Уже много раз не терпелось сказать, что подобный палимпсест легче встретить даже не в постмодернизме, а в постмодернистских пастишах, оммажах и прочих играх и стебах над интертекстуальностью, но взглянем все же, как это у Шатобриана работает.
«Большая часть моих чувств покоится на дне моей души либо высказана в моих сочинениях устами вымышленных героев. Ныне, все еще скорбя о моих химерах, хотя и не преследуя их более, я хочу подняться вверх по течению моих лучших лет: эти “Записки” станут храмом смерти, воздвигнутым при свете моей памяти», провозглашено в самом начале книги. Вполне, казалось бы, романтический зачин – разочарование, сплин, отвращение к миру посюстороннему. Но – это даже не постромантизм, а – дальше и позже. Ибо даже не обязательно прочесть потом фразы и фразочки в духе Чорана (публика – ничтожества, люди – не более чем изъян, а уйти из жизни, если уж угораздило родиться, лучше как можно раньше, «утром, по холодку»[26]) и Селина («падеж венценосного скота»), но – просто вслушаться в эту шатобриановскую интонацию «беспричинного отчаяния» и «меланхолического сладострастия». Интонация тотального скепсиса и разочарования, которую европейцам в полной мере суждено было п(р)очувствовать после окончания Первой мировой войны, знаменовавшего крах всех прежних идеалов и возвестившего возможность тотальной антирациональности и дегуманизации отдельно взятого континента да и всего земного шара. Это даже не разочарование (предполагающее, как и у романтиков, наличие какого-то идеала, как и атеизм дефолтно признает Бога, с которым сражается), а то, что после, в ситуации не отсутствия смысла, а его, как у Беккета, невозможности. Где-то здесь, устав лить слезы, метать «признания и проклятия» (Чоран), люди решили забыться глуповатым постмодернистским смехом.
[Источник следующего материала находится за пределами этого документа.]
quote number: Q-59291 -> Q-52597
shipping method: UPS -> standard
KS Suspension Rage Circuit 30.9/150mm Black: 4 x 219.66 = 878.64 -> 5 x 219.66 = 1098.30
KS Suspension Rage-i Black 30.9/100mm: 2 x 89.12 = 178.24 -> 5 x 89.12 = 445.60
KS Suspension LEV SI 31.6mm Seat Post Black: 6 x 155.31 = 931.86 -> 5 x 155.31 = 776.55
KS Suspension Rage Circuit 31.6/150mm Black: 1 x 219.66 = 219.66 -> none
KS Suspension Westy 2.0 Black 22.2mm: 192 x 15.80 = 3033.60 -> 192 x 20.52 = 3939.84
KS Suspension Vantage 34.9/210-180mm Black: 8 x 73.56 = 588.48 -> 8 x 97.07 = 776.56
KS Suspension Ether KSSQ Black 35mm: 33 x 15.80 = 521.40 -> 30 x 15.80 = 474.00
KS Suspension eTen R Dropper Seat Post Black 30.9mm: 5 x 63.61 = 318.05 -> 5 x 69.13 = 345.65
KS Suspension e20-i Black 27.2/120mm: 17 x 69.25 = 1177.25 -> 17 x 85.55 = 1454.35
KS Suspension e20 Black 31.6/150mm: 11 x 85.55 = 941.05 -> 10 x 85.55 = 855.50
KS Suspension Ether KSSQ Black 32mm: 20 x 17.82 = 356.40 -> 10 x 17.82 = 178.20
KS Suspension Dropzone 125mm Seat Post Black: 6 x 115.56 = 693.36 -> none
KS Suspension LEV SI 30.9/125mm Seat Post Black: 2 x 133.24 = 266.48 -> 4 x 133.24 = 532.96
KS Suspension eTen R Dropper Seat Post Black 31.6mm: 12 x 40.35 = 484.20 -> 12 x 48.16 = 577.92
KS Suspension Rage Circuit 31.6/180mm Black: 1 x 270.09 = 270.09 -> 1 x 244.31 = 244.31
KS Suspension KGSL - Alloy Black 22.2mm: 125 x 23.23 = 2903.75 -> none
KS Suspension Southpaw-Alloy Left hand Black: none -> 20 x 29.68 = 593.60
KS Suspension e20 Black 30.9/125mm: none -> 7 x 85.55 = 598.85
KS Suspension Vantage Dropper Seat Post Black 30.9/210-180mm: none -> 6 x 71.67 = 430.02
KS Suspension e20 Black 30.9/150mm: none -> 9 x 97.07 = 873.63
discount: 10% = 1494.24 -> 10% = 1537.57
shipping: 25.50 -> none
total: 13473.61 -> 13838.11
Постмодернизм же после десятилетий беспроблемного и почти единоличного владычества надоел даже самому себе и стал, возможно, одной из причин популярности нон-фикшна – честные сведения и возможность эрудиции вместо сложносочиненной химеричности (химера – одно из самых частотных слов у Шатобриана). Но на смену ему пришел, как мне давно уже кажется, буквально в последние годы новый жанр – одновременно преодолевающий тотальную постмодернистскую эклектику и апеллирующий к ней, но с принципиально иных позиций. Так сделаны, вернее – все же написаны – последние книги поминавшегося уже не раз Лимонова вроде «“Император” и другие мнения». Да, в последнее время фикшн и нон-фикшн мигрируют, смешиваются в странные коктейли. И да, Лимонов, хоть и выстраивает очередную свою книгу по алфавиту, словарным статьям энциклопедии не Брокгауза и Эфрона, но имени Лимонова, сами тексты чаще всего – из его «Живого журнала» (заметки о заметках – синонимично воспоминаниям о воспоминаниях Шатобриана). Однако же все это – короткие эссе в пару страниц, зарисовки, почти афоризмы иногда – было еще в «Дневнике неудачника», одной из лучших книг Лимонова, задолго до того, как девственная русская литература узнала о возможностях захода фикшна в нон-фикшн и обратно, прочла Зебальда и стала заниматься его импортозамещением в виде «Памяти памяти» М. Степановой. И уж очень задолго до тени зачатия «ЖЖ» – поэтому веришь, когда Лимонов утверждает: «Мои проекты не фантастические, они должны быть реализованы сейчас, просто я живу на 25 лет (как минимум) впереди Вас, червей!». Этот сплав мемуаров и эссе, политических прожектов и отчета о знаковых событиях, дневника и романа – то, как литература еще может функционировать, когда она уже почти умерла, а сил и желания провозглашать манифесты о нарождении какого-либо нового течения нет. Шатобриан писал уже так – не зря позиционируя свою книгу из разверстой могилы в далекое будущее.
26
Ср. со схожим оптимизмом у Лоуренса Стерна: «несчастья моего Тристрама начались еще за девять месяцев до его появления на свет».